Verzweifelte Leere umnebelt Marlenas Kopf. Sie ist entsetzt, dass ihre Mitmusiker so wenig Verständnis zeigen. Die Argumente sind ihr längst ausgegangen, das einzige, was ihren Kopf ausfüllt, ist
das stechende Gefühl, allein zu sein. Tilman blickt zu ihr auf und mustert seine Sängerin mit gerunzelter Stirn. Er kennt sie gut genug, um zu sehen, wie nah ihr das Gespräch geht. Dass nur die
taffe Fassade, die sie in solchen Situationen gerne zur Schau stellt, verhindert, dass sie in Tränen ausbricht. Er steht auf und greift versöhnlich nach ihren Schultern.

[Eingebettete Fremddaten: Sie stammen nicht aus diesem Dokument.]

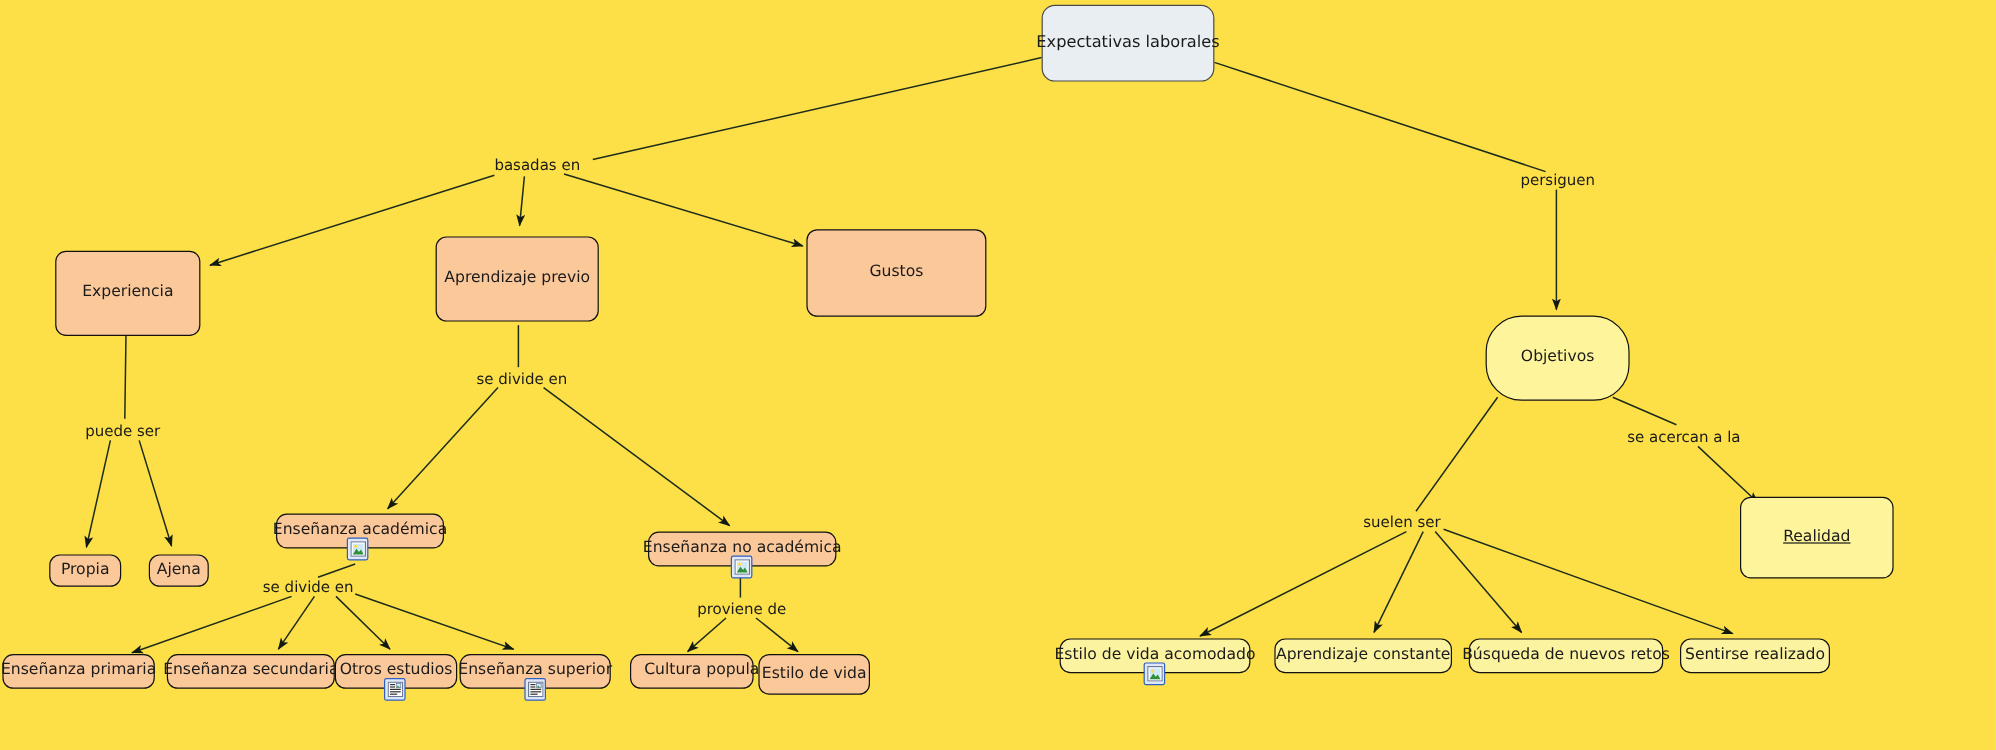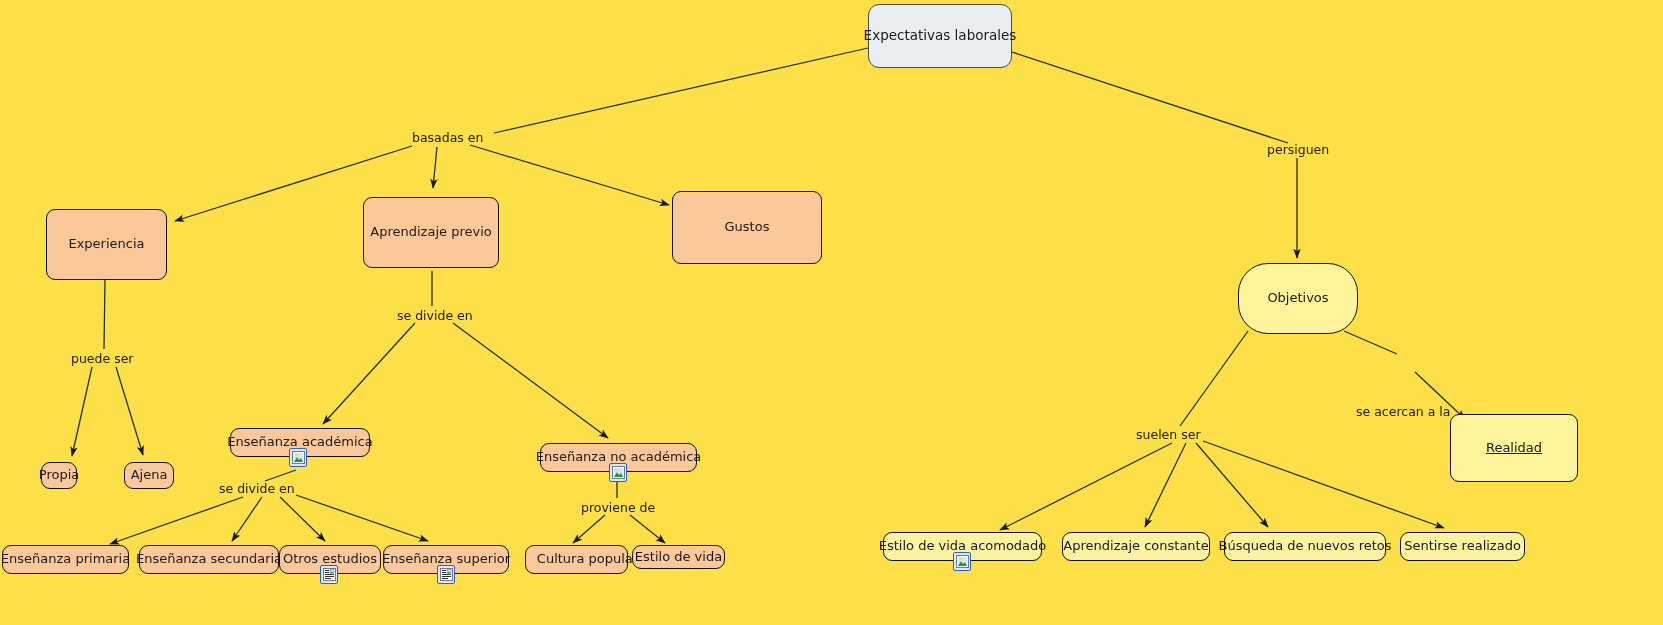--- a/index.html
+++ b/index.html
@@ -276,7 +276,7 @@
 
   <div class="lbl" style="left:1136px;top:427px;">suelen ser</div>
 
-  <div class="lbl" style="left:1356px;top:356px;margin-top:48px;">se acercan a la</div>
+  <div class="lbl" style="left:1356px;top:356px;">se acercan a la</div>
 
 </div>
 

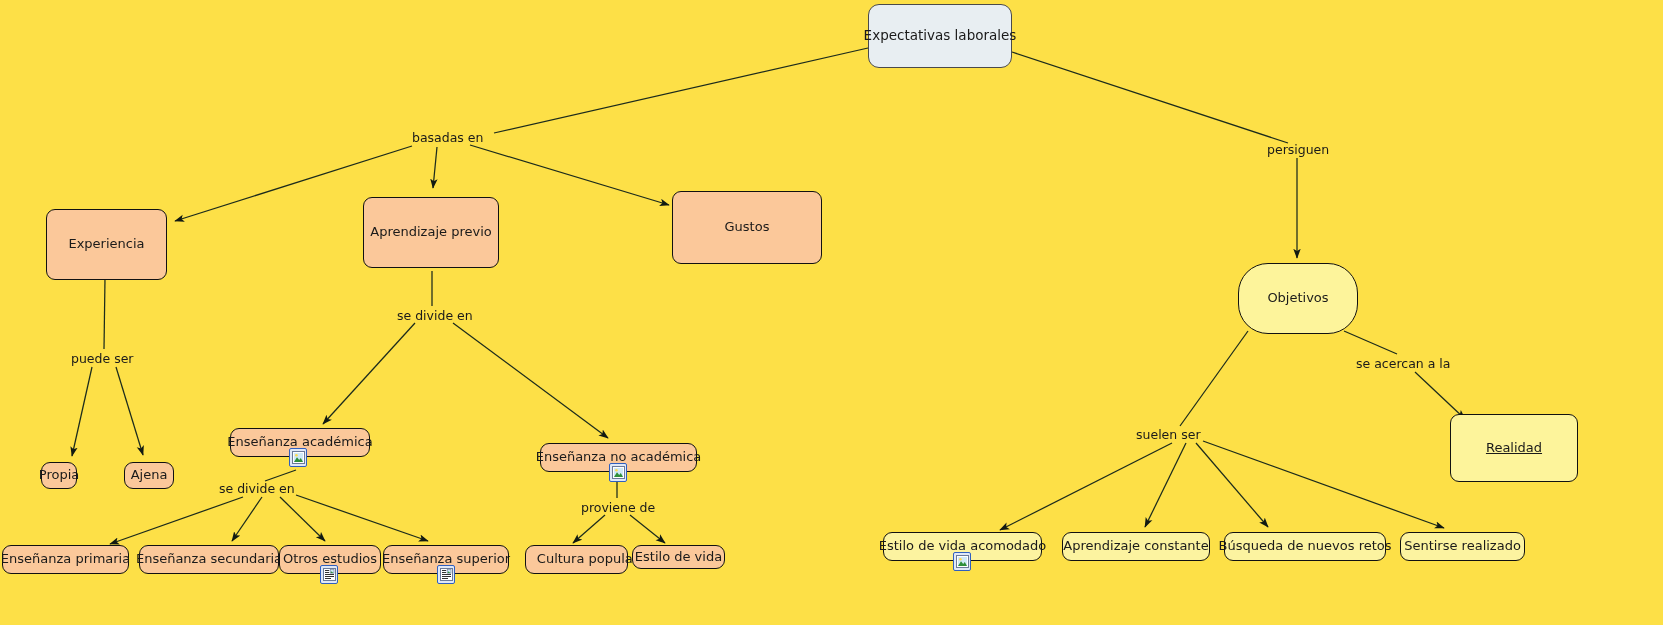--- a/index.html
+++ b/index.html
@@ -150,7 +150,7 @@
     <span>Gustos</span>
   </div>
 
-  <div class="node orange-small" style="left:41px;top:462px;width:36px;height:27px;">
+  <div class="node orange-small" style="left:41px;top:462px;width:60px;height:27px;">
     <span>Propia</span>
   </div>
 

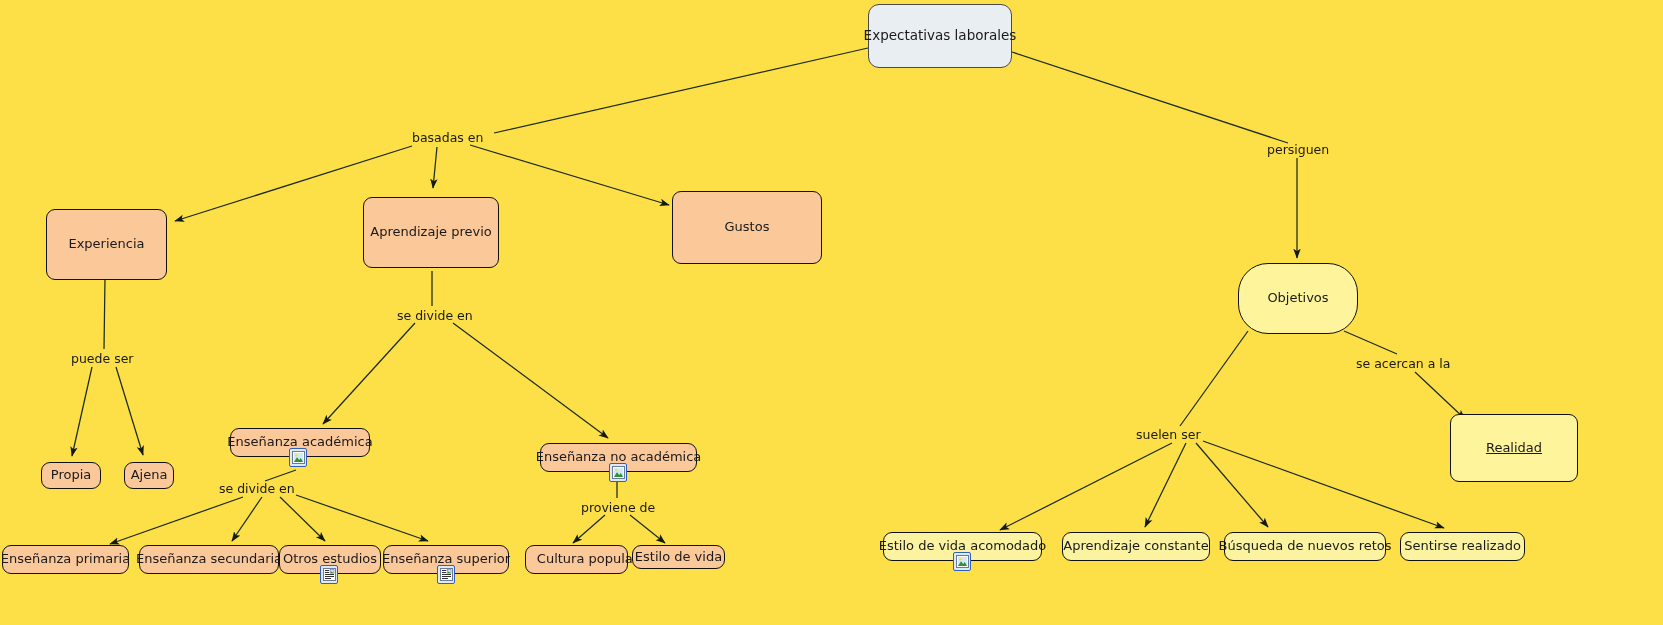--- a/index.html
+++ b/index.html
@@ -226,7 +226,7 @@
     <span>Cultura popular</span>
   </div>
 
-  <div class="node orange-small" style="left:632px;top:545px;width:93px;height:24px;border-radius:9px;">
+  <div class="node orange-small" style="left:632px;top:545px;width:93px;height:34px;border-radius:9px;">
     <span>Estilo de vida</span>
   </div>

„Mann Marlena, ich hab‘ dir in den letzten Wochen echt bei vielen potenziell-ausbaufähigen Keyboardern den Rücken freigehalten. Aber langsam ist es echt mal wieder an der Zeit, dass wir anfangen,
das Wohl der Band ins Auge zu fassen.“
Tobi schaut vorsichtig von der Sitzbank zu ihr hoch. „Da muss ich Tilman Recht geben, Marlena. Ich versteh dich, ganz ehrlich. Aber wir haben keine Zeit mehr für so was.“ Energisch macht sie sich
los. Starrt Tilman fassungslos an. „Warte, jetzt bin ICH die Einzige, die in den vergangenen Wochen die Absagen verteilt hat? Wen von diesen Nulpen hättet ihr denn bitteschön nehmen wollen?“ „Ach
kommt Leute, das bringt nichts.“ Wieder spürt Lukas ganz genau, dass die Situation zu eskalieren droht – und das gilt es, um jeden Preis zu verhindern. Resigniert seufzt er und winkt ab. „Simon
wäre ‘n guter Match gewesen, ja, aber man kann nur konstruktiv zusammenarbeiten, wenn alle dazu gewillt sind und das Klima stimmt. Das ist hier ja wohl entschieden nicht der Fall, also müssen wir
jetzt damit leben.“
Die tiefe Enttäuschung in Lukas‘ Stimme gibt Marlena den Rest.
„Ja richtig. Sonst habt ihr nämlich keine Sängerin mehr“, versetzt sie eine Spur zu laut.
Und weiß sofort, dass sie verloren hat.